Um ano depois da morte da ciclista Marina Kohler Harkot, atropelada pelo empresário José Maria da Costa Júnior, a primeira audiência do caso será realizada. As testemunhas serão ouvidas na próxima quarta-feira (24/11), às 13h30, no Fórum da Barra Funda, em São Paulo. Ciclistas, amigos e familiares de Marina farão uma mobilização na frente do Fórum para pedir que Costa Júnior seja julgado por um júri popular. As informações colhidas servirão de insumos a juíza definir se o julgamento do motorista será ou não com júri popular.

Indícios documentais e testemunhais reunidos pela Secretaria de Segurança Pública apontam que Costa Júnior estava embriagado e transitava em alta velocidade pela Zona Oeste de São Paulo, quando atropelou Marina e não prestou socorro.  Ele responde por homicídio doloso qualificado por dirigir sob efeito de álcool.  “Dirigir bêbado, atropelar uma ciclista e não socorrer, não é acidente. É crime. A sociedade precisa ter o direito de participar desse julgamento, que não diz respeito  apenas a Marina, mas também às centenas de ciclistas que perdem suas vidas, mutilados ou feridos, todos os anos. Não quero que mais nenhuma outra mãe experimente essa dor dilacerante que é perder uma filha dessa forma”, diz Maria Claudia Kohler, mãe de Marina.

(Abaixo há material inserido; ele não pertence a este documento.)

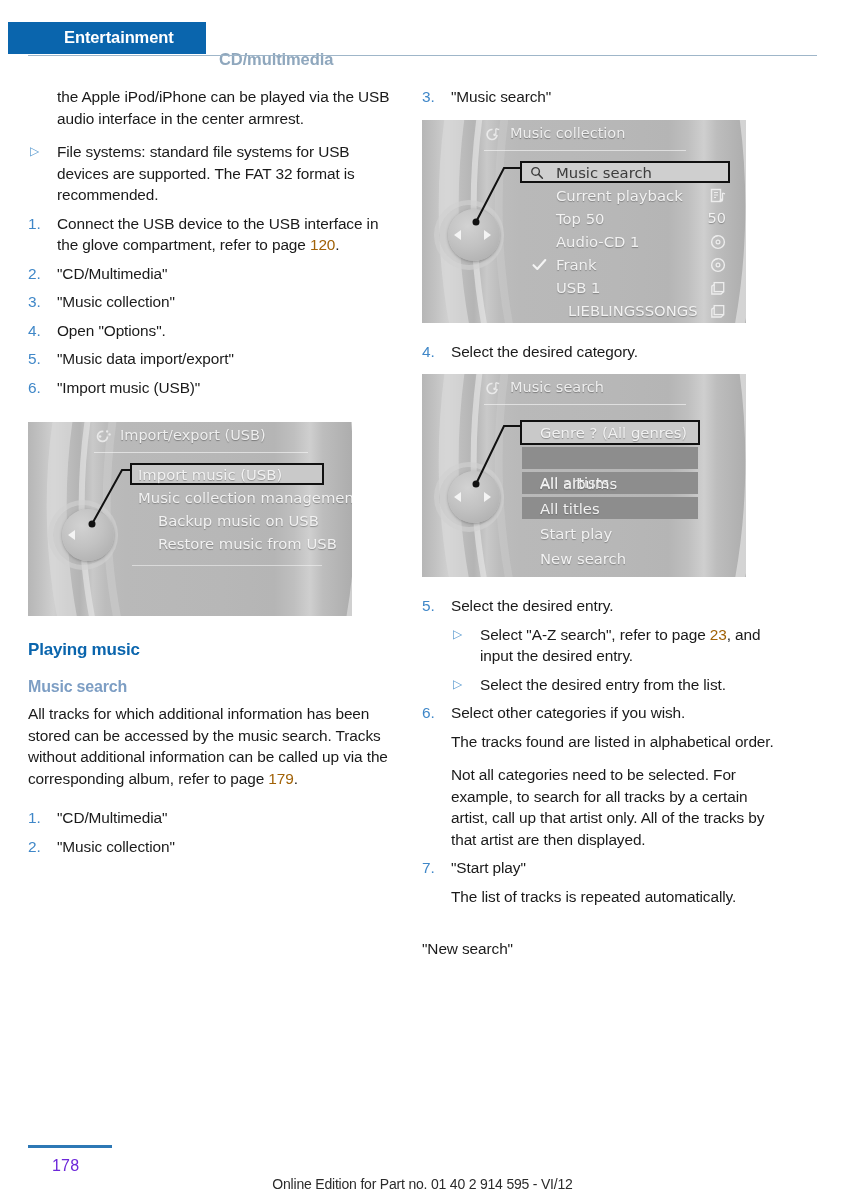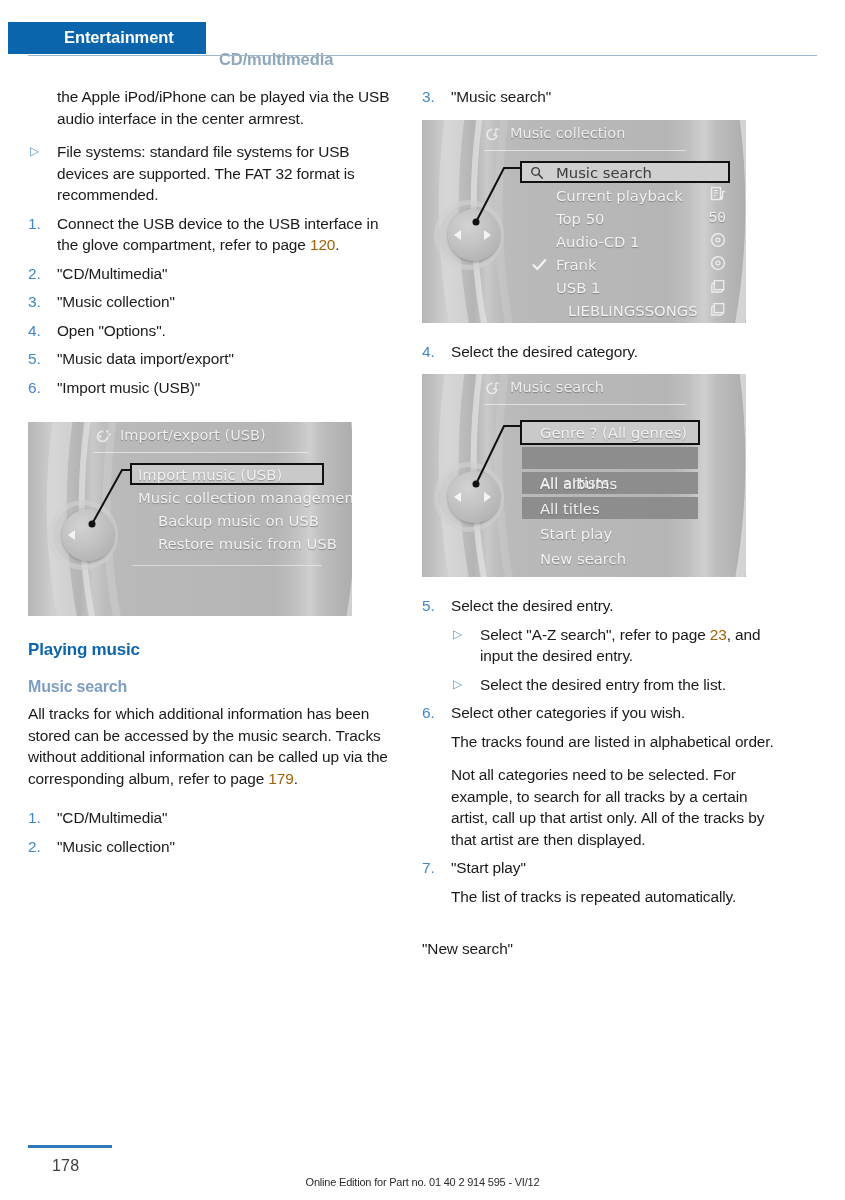--- a/index.html
+++ b/index.html
@@ -259,21 +259,20 @@
     position: absolute;
     left: 4px;
     top: 0;
     z-index: 2;
   }
   .menu-row .mright {
     position: absolute;
     right: 2px;
     top: 0;
     z-index: 2;
-    font-family: Liberation Mono, monospace;
   }
   .menu-row.band .mtext { z-index: 2; }
 
   .ctrl-wrap {
     position: absolute;
     left: 16px;
     width: 78px;
     height: 78px;
     pointer-events: none;
   }
@@ -323,30 +322,30 @@
     top: 1145px;
     width: 84px;
     height: 3px;
     background: #2d78b5;
   }
   .footer-page {
     position: absolute;
     left: 52px;
     top: 1157px;
     font-size: 16px;
-    color: #404040;
+    color: #6d28d9;
     letter-spacing: 0.2px;
   }
   .footer-note {
     position: absolute;
     left: 0;
     top: 1176px;
     width: 845px;
     text-align: center;
-    font-size: 11px;
+    font-size: 14px;
     color: #2b2b2b;
     letter-spacing: -0.2px;
   }
 </style>
 </head>
 <body>
 
 <div class="page">
 
   <div class="header">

O júri popular é formado por pessoas que não têm formação em Direito e representam a sociedade em geral.  Nesse sistema, quem condena o acusado são os jurados, e não o juiz. Ele é formado apenas em casos de crimes dolosos (em que houve intenção de matar). No caso da Marina, a juíza vai analisar os depoimentos das testemunhas, documentos e provas para avaliar se houve dolo. Só então será definido que o júri será popular. “A expectativa é que, ao final da primeira fase, a juíza entenda pela presença de elementos que indiquem dolo, já que todas as circunstâncias dos fatos deixam patente a ocorrência de homicídio doloso”, diz Priscila Pamela Santos, advogada da família.

Se o crime for considerado culposo, a pena será de 5 a 8 anos de prisão e cabe regime semiaberto. Já no caso de ser qualificado como doloso a condenação pode chegar até 30 anos de prisão e inicia em regime fechado.